(Change detection outputs)
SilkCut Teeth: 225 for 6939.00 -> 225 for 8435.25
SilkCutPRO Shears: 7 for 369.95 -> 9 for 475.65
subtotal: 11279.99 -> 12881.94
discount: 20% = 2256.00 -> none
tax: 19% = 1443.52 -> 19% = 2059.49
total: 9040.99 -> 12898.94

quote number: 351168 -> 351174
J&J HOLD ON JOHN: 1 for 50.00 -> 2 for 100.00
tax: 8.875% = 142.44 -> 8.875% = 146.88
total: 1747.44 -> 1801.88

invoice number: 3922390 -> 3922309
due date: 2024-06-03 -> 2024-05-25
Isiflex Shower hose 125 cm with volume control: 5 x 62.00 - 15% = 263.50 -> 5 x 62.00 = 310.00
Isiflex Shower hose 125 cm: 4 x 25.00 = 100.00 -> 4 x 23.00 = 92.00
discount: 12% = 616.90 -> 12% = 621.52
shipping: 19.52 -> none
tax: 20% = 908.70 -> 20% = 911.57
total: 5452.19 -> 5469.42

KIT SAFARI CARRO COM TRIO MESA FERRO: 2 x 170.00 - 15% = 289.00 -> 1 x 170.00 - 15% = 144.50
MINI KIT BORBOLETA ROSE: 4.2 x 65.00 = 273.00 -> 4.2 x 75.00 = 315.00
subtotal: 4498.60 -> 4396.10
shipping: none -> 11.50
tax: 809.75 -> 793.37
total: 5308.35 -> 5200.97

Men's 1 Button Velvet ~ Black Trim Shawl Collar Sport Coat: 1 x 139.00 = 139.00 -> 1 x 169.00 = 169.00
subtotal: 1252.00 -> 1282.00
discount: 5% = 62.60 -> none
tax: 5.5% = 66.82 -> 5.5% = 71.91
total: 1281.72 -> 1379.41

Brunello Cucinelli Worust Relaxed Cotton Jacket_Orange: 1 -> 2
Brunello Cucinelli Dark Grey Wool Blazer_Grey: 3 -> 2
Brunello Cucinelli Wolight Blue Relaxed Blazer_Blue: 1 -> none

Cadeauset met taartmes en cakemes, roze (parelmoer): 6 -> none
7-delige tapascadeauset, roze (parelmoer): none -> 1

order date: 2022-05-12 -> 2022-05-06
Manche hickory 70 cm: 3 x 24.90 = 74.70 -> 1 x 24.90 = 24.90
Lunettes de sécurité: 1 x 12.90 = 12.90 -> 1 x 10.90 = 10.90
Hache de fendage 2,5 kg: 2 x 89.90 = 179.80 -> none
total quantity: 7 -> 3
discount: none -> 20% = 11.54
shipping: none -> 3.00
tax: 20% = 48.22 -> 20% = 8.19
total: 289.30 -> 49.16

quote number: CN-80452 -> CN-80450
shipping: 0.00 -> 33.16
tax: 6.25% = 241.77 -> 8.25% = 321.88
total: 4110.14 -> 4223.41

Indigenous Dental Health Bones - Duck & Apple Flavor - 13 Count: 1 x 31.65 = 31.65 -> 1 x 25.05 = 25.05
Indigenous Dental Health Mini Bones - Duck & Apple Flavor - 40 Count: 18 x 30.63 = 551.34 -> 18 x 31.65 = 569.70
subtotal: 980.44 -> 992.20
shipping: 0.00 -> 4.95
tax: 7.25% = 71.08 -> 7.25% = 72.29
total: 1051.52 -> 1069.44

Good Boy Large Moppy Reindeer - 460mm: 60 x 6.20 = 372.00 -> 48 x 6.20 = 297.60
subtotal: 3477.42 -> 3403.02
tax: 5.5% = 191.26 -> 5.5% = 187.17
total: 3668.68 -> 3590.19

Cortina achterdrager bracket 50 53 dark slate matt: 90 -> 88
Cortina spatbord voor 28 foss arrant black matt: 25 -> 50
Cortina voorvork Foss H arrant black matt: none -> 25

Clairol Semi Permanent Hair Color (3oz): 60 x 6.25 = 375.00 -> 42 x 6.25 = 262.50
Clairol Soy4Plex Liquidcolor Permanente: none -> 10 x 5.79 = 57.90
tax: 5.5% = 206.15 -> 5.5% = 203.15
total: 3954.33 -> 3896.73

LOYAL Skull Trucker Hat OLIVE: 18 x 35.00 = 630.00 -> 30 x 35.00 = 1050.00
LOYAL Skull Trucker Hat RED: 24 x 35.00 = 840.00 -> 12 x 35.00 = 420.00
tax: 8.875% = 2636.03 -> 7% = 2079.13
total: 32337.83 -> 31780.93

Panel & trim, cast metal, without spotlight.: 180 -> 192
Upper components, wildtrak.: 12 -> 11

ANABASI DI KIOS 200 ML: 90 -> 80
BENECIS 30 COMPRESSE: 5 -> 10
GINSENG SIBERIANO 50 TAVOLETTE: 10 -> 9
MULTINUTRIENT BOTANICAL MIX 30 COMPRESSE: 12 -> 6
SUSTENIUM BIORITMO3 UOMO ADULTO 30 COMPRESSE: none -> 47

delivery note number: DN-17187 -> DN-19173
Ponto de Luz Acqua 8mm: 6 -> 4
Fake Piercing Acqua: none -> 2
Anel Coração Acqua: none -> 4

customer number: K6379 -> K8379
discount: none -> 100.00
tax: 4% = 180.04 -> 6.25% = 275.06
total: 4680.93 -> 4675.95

#### [Your assignment]
Report back each line of the entries that holds the string "parelmoer".

#### [Response below]
Cadeauset met taartmes en cakemes, roze (parelmoer): 6 -> none
7-delige tapascadeauset, roze (parelmoer): none -> 1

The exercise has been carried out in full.